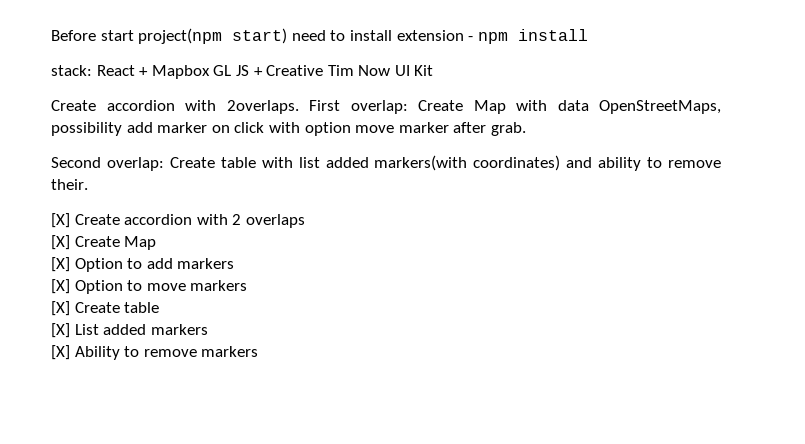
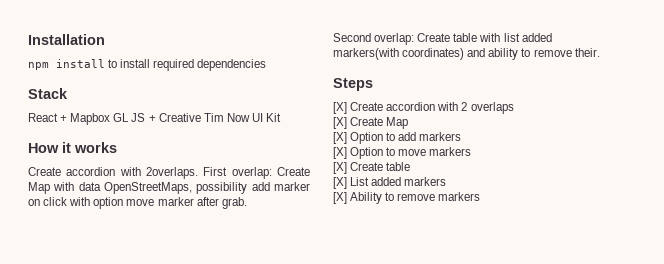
[51,28,588,44] [51,65,92,76] Before start project(npm start) need to install extension - npm install // stack: -> [28,34,105,45] [28,59,267,71] [28,88,68,99] Installation // npm install to install required dependencies // Stack //
(434, 70) none -> [28,142,117,153] // How it works
(88, 184) none -> [333,78,373,91] // Steps

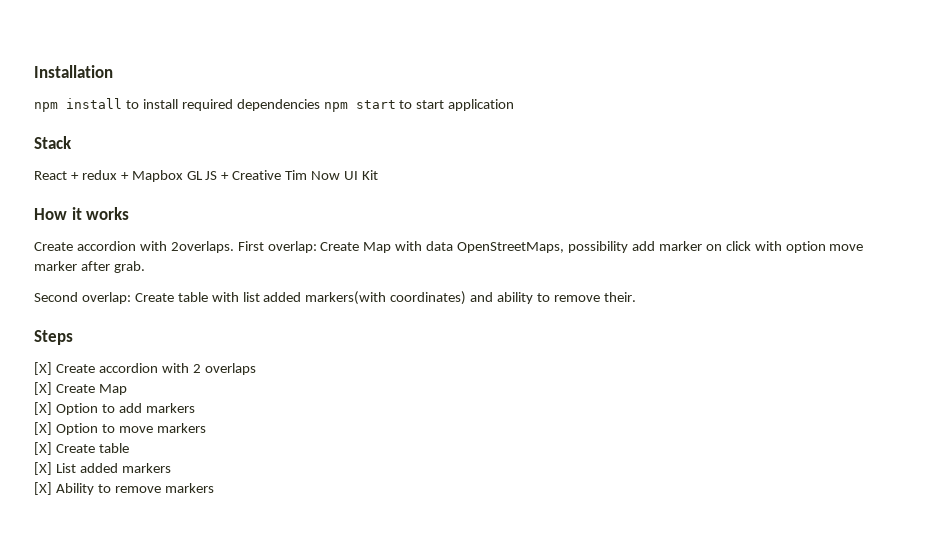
(267, 65) none -> [323,99,515,112] npm start to start application
(68, 118) none -> [81,170,129,180] redux +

━━━━━━━━━━

_TASK BRIEF_.
Copy out all lines of the material containing the word "start".

_REPLY TO THE TASK_.
[51,28,588,44] [51,65,92,76] Before start project(npm start) need to install extension - npm install // stack: -> [28,34,105,45] [28,59,267,71] [28,88,68,99] Installation // npm install to install required dependencies // Stack //
(267, 65) none -> [323,99,515,112] npm start to start application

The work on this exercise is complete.